Next-Generation Sequencing

Abstract

Endometrial cancers are the most frequently diagnosed gynecological malignancy and were expected to be the seventh leading cause of cancer death among American women in 2015. The majority of endometrial cancers are of serous or endometrioid histology. Most human tumors, including endometrial tumors, are driven by the acquisition of pathogenic mutations in cancer genes. Thus, the identification of somatic mutations within tumor genomes is an entry point toward cancer gene discovery. However, efforts to pinpoint somatic mutations in human cancers have, until recently, relied on high-throughput sequencing of single genes or gene families using Sanger sequencing. Although this approach has been fruitful, the cost and throughput of Sanger sequencing generally prohibits systematic sequencing of the ~22,000 genes that make up the exome.

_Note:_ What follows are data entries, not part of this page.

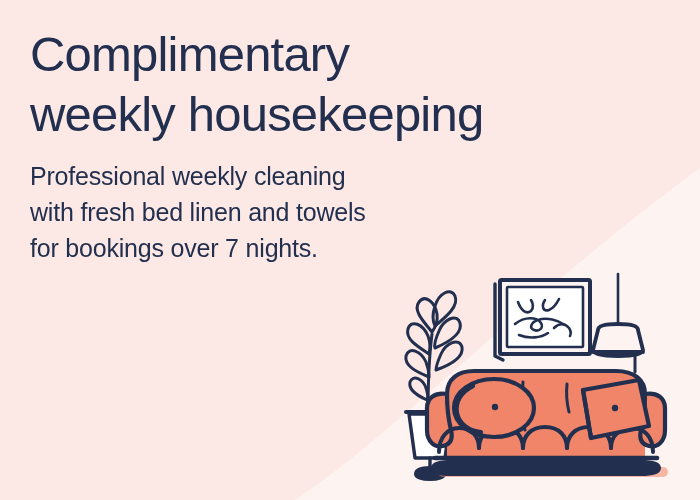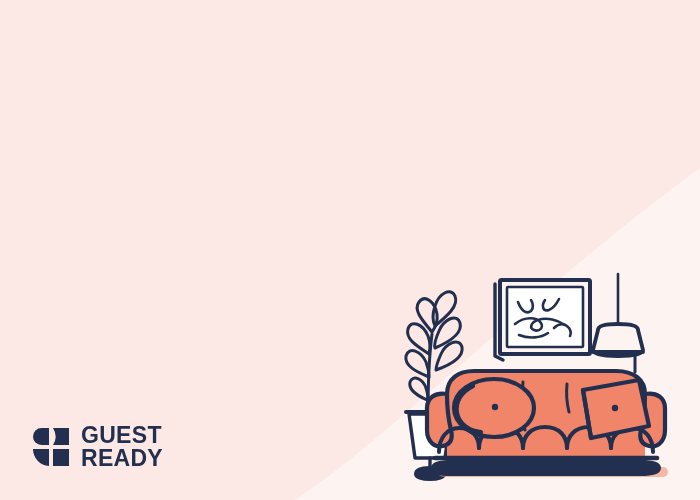--- a/index.html
+++ b/index.html
@@ -77,35 +77,28 @@
 </style>
 </head>
 <body>
 
 <div id="canvas">
 
   <svg id="bg-wedge" viewBox="0 0 700 500" preserveAspectRatio="none" aria-hidden="true">
     <path d="M295,500 C400,430 520,300 700,168 L700,500 Z" fill="#FDF3F0"></path>
   </svg>
 
+  <div id="text-block">
+    <h1 id="headline">Complimentary
+weekly housekeeping</h1>
+    <p id="subcopy">Professional weekly cleaning
+with fresh bed linen and towels
+for bookings over 7 nights.</p>
+  </div>
 
-  <div id="logo">
-    <svg width="38" height="40" viewBox="0 0 38 40" aria-hidden="true">
-
-      <path d="M17 1 L17 18 L9.5 18 A8.5 8.5 0 0 1 9.5 1 Z" fill="#232F4E"></path>
-
-      <path d="M21 1 L37 1 L37 18 L21 18 A16 16 0 0 0 21 1 Z" fill="#232F4E"></path>
-
-      <path d="M1 22 L17 22 L17 39 A17 17 0 0 1 1 22 Z" fill="#232F4E"></path>
-
-      <rect x="21" y="22" width="16" height="17" fill="#232F4E"></rect>
-    </svg>
-    <div id="logo-wordmark">GUEST
-READY</div>
-  </div>
 
   <svg id="illustration" viewBox="0 0 300 238" aria-hidden="true">
     <g fill="none" stroke="#232F4E" stroke-width="3.4" stroke-linecap="round" stroke-linejoin="round">
 
       <g>
 
         <path d="M33 152 C33 120 34 95 37 72" stroke-width="3"></path>
 
         <path d="M37 70 C27 58 18 48 24 40 C30 32 40 40 42 52 C43 60 40 66 37 70 Z" stroke-width="3"></path>
         <path d="M40 64 C52 54 64 44 60 34 C56 25 44 31 40 44 C37 53 38 60 40 64 Z" stroke-width="3"></path>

The recent development of next-generation sequencing technologies changed this paradigm by providing the capability to rapidly sequence exomes, transcriptomes, and genomes at relatively low cost. Remarkably, the application of this technology to catalog the mutational landscapes of endometrial tumor exomes, transcriptomes, and genomes has revealed, for the first time, that serous and endometrioid endometrial cancers can be classified into four distinct molecular subgroups. In this chapter, we overview the characteristic genomic features of each subgroup and discuss the known and putative cancer genes that have emerged from next-generation sequencing of endometrial carcinomas.

Keywords: Cancer; Endometrial; Exome; Genetic; Genomic; Mutation; Next-generation sequencing; Uterine.